Visitors pack up and leave Mason’s Great Wolf Lodge as closures affect travel

One of southwest Ohio’s largest and most popular hotels saw guests forced to cut their stays short Sunday over concerns about the spreading COVID-19 virus.

The massive Great Wolf Lodge, indoor water park resort and conference center in Warren County’s Mason community – next to Kings Island – began closing down Sunday afternoon as a precaution, said hotel officials.

And across the region some organizations spent Sunday taking other preventive measures to help battle the growing number of infections reported locally and statewide.

Since it opened in 2006, the lodge, which recently finished $8 million in upgrades and renovations, has attracted more than five million guests.

Great Wolf’s 400 rooms, giant indoor water park and conference center saw some disappointed families pack up and leave hours after hotel officials said they will close down through April 1.

That didn’t surprise Hannah Park of Indianapolis, who was loading her car after checking out of the hotel.

“I think it’s a good decision … to take some of the precautions necessary.
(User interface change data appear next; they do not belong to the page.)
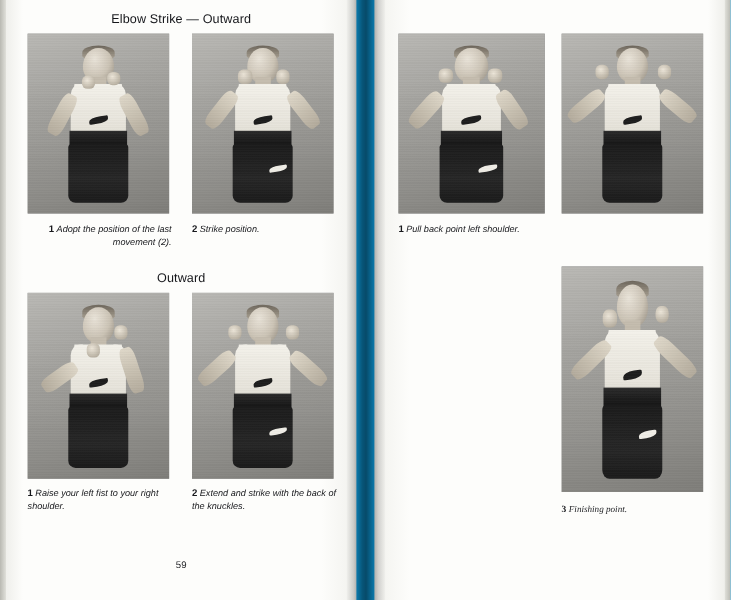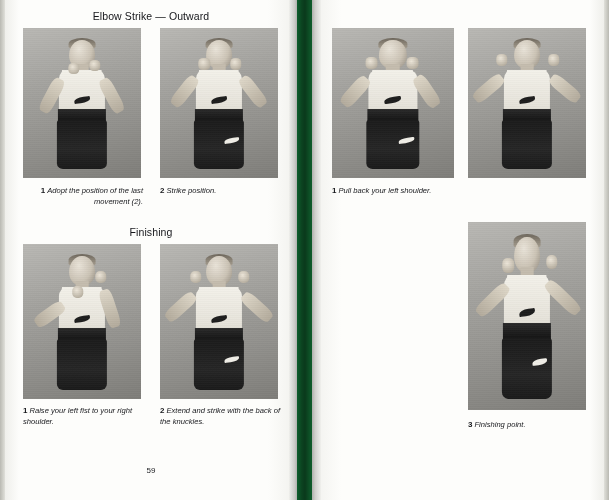--- a/index.html
+++ b/index.html
@@ -14,7 +14,7 @@
     position: relative;
     width: 609px;
     height: 500px;
-    background: #15803d;
+    background: #0ea5e9;
     overflow: hidden;
   }
   .page {

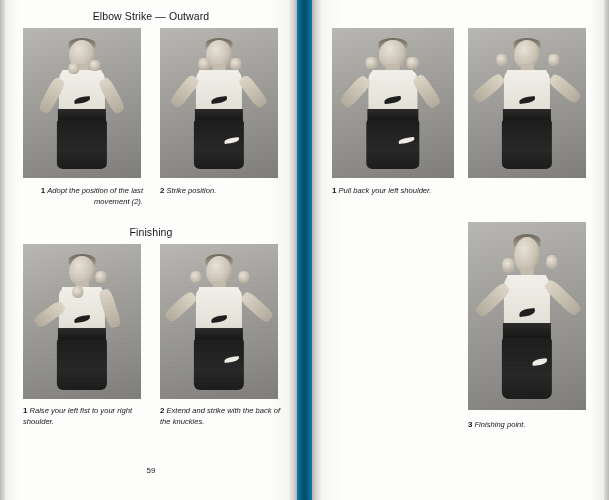--- a/index.html
+++ b/index.html
@@ -387,7 +387,7 @@
       </div>
 
       <div class="caption" style="left:20px; top:186px; width:124px;">
-        <b>1</b><span>Pull back your left shoulder.</span>
+        <b>1</b><span>Pull back point left shoulder.</span>
       </div>
 
 

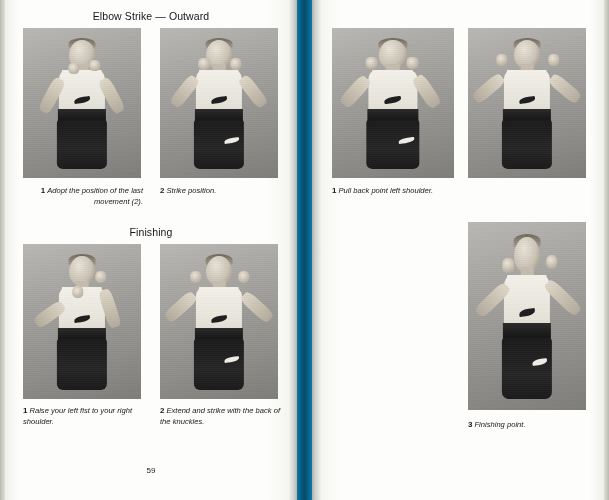--- a/index.html
+++ b/index.html
@@ -286,7 +286,7 @@
         <b>2</b><span>Strike position.</span>
       </div>
 
-      <div class="heading" style="top:226px;">Finishing</div>
+      <div class="heading" style="top:226px;">Outward</div>
 
       <div class="photo" style="left:18px; top:244px; width:118px; height:155px;">
         <div class="ph-bg"></div>

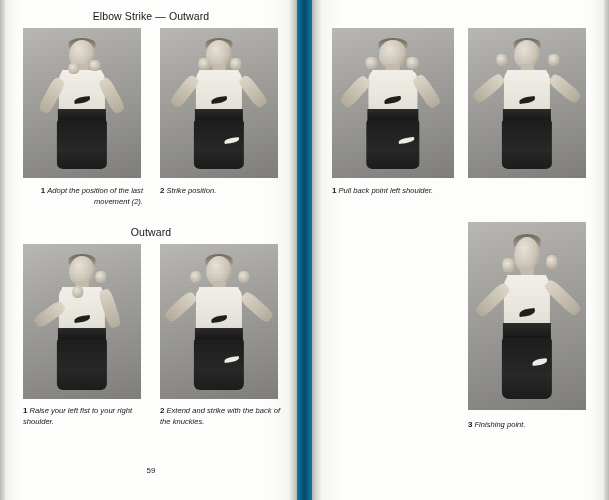--- a/index.html
+++ b/index.html
@@ -412,7 +412,7 @@
         <div class="ph-grain"></div>
       </div>
 
-      <div class="caption" style="left:156px; top:420px; width:120px;">
+      <div class="caption" style="left:156px; top:420px; width:120px;font-family:Liberation Serif, serif;">
         <b>3</b><span>Finishing point.</span>
       </div>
But I think the kids I heard (in the hotel) were definitely bummed,” said Park.

Officials at the national hotel chain issued a statement Saturday saying it can’t be helped.

“We have had no reported positive COVID-19 cases within our guest … community,” they said in a statement. “However, with the recent focus from federal and state government officials on restricting large gatherings, we believe it is in the best interest of our guests and pack members to temporarily close all of our resorts and plan to re-open on April 2.”

“In response to COVID-19 we implemented enhanced sanitation measures at our resorts and provided CDC updates stating there is no evidence that COVID-19 can be spread through the use of pools or hot tubs.

“This is an unprecedented and challenging time, and we are very appreciative of the overwhelming support from families, who enjoy spending time together at our resort.”

Kate Hebmer, from Louisville, said she was sympathetic of the resort’s unprecedented action.

“I think they are making the right decision and they are taking care of their customers,” said Hebmer. “Keeping my family safe, we’ll probably stay (home) from here on.”

Another popular Greater Cincinnati attraction, the Cincinnati Zoo, also saw officials there close the attraction to the public until further notice.

Sunday brings other area changes

Officials at Cincinnati Children’s have announced visitation at its campuses in Liberty Twp. and Cincinnati will be restricted beginning Monday.

“At that time, inpatients will be limited to two people visiting—inclusive of parents. No siblings or visitors under 18, except for parent/guardians, will be allowed while these guidelines are in place,” according to a statement.

“Exceptions will be made for patients in end-of-life care on an individual basis. Outpatients will be restricted to two people accompanying them on campus.

“We are sorry for any hardship this places on families, but keeping patients safe must be our number-one priority.”